Discussion: Benchmark-Driven MVP

[hero78119]

Hi! The purpose of this lengthy issue is to initiate the discussion on benchmarking and to gain insight into the plans you already have in mind :)

The proposed MVP operates under a benchmark-driven approach, aiming to assess performance across various dimensions. This involves

1. conducting vertical benchmarks to scrutinize individual stage of Singer tackle any bottlenecks hindering critical path. e.g. use in place evaluation instead of clone #50
2. horizontal benchmarks on established crypto-primitives. => @han0110 has previously conducted a similar benchmark on Keccak256, the results of which can be found here. we can iterate on the Keccak256-singer version and compare its performance against benchmark listed results.
3. Furthermore, horizontal benchmarks target real-world applications of zkVM, providing insight into its feasibility and estimate the appropriate computational resources required.

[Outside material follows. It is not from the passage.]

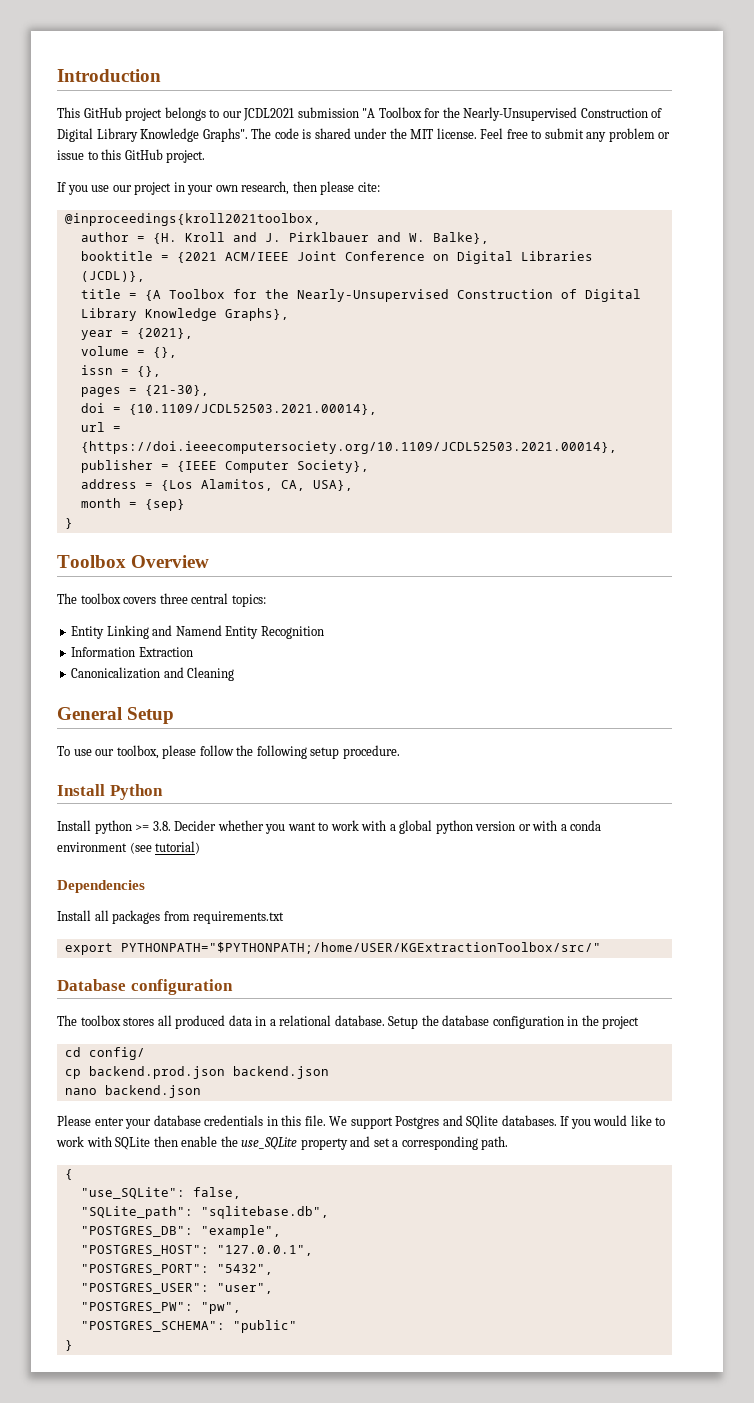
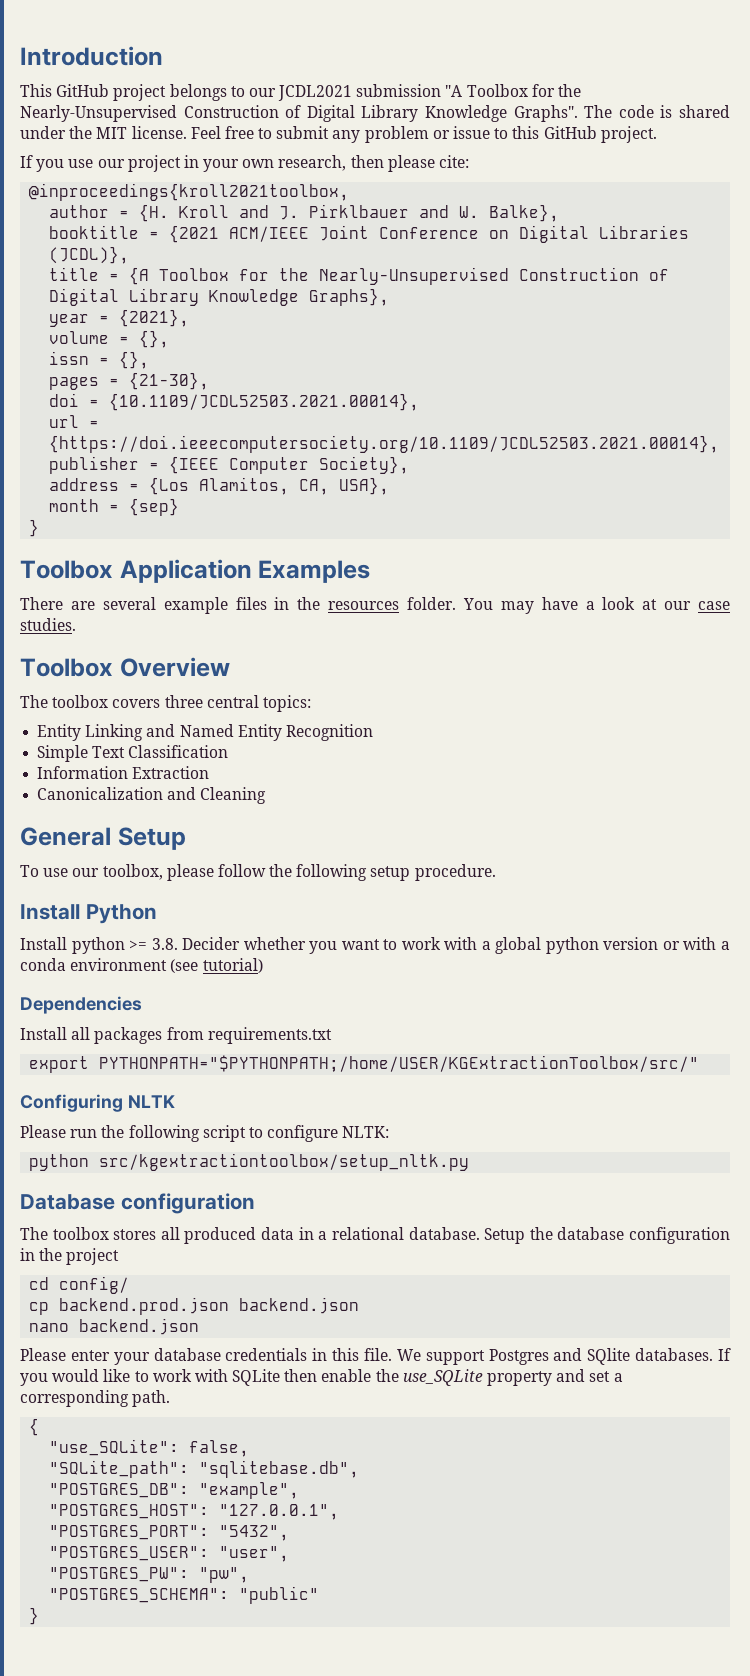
(73, 523) none -> [20,559,371,583] [20,597,730,614] [20,618,76,631] // Toolbox Application Examples // There are several example files in the resources folder. You may have a look at our case studies.
[175,625,222,636] Namend -> [179,724,234,737] Named
(324, 632) none -> [37,745,229,762] // Simple Text Classification
(601, 948) none -> [20,1094,175,1112] [20,1125,390,1142] [29,1153,470,1171] // Configuring NLTK // Please run the following script to configure NLTK: // python src/kgextractiontoolbox/setup_nltk.py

Given the comprehensive coverage of aspects 1 and 2, this issue will allocate more focus to 3, delving into the practical applications of zkVM. Ideally, any performance enhancement in 1 and 2 should also translate into improvements in 3. However, there might be two scenarios where the necessity of focusing on 3 becomes evident:

• Even if performance in 1 and 2 is suboptimal, showcasing promising potential in 3 demonstrates good capability.
• conversely, even if excel in 1 and 2, if 3 remains impractical for real-world use, it signifies a significant gap that needs to be addressed.

zkVM + Simulating Workload

In line with the essence of the MVP, conduct benchmark the prover's performance on a practical zkVM candidate to gauge our current standing.

During the early stages, we could center on benchmarking the single prover runtime and memory consumption of GKR-zkVM. To simulate the workload encompassing DP + TS + CHIP, we construct a mock circuit and supply it with a realistic mock workload. This includes parameters such as the number of opcodes and the average length of instances for each opcode, and average length bytecode. A typical workflow involves fetching the latest X blocks from the blockchain, interpreting them into witnesses, and statistically analyzing opcode frequency and average counts etc. With this data in hand, we can conduct a mock benchmark consisting of the GKR-zkVM mock circuit and an asymmetric prover to verify one or more blocks, each with its distinct characteristics.

Given the benchmarking of a single prover, it's natural to infer a rough estimation for multi-prover scenarios, considering the high concurrency inherent in GKR-zkVM.

w.l.o.g., focusing on benchmarking a selected subset of implemented opcodes and substituting incomplete opcodes can render results representative with minimal effort. This approach enables us to conduct benchmarks at an early stage, even before achieving implementation completeness, which typically demands more time.

zkVM Options

One option involves selecting revm as the interpreter. This entails sampling numerous transactions from the blockchain, interpreting them into witnesses, and gathering statistical results. Based on these statistics, we construct a mock GKR circuit and benchmark it with mock payloads.

Alternatively, we could opt for a pure memory machine that seamlessly integrates with the Singer framework, with RISC-V presenting a promising choice. RISC-V operates as a memory machine, with its registers reserved at specific memory addresses, simplifying memory operations. To initiate this approach, we begin by selecting the latest X blocks from the blockchain and replaying them via revm compiled in RISC-V. Here, the RISC-V memory space initially lays out a single (or multiple) block byte alongside revm bytecode. Upon setting the initial program counter (PC) and executing until halt, the witness encompasses the entire execution trace. By repeating this process with different blocks, we can statistically derive the RISC-V opcode distribution necessary to prove a block.

In the case of the revm interpreter, GKR-zkVM will adopt a slightly narrower focus in several scope. Firstly, it concentrates on a transaction-based approach rather than operating at the block level, necessitating some dispatch/aggregation proof work outside of GKR-zkVM. Additionally, merkle proof verification will also be delegated outside of GKR-zkVM. Conversely, Revm-on-riscv simplifies the design of GKR-zkVM while covering a broader scope. It can prove blocks without encapsulating stack/calldata/storage computations within pure memory operations.

[zhenfeizhang]

In general I believe we are aligned on this approach. It is always our intention to bench over risc-v. It's just it takes time to build all the foundations and we are still at that stage.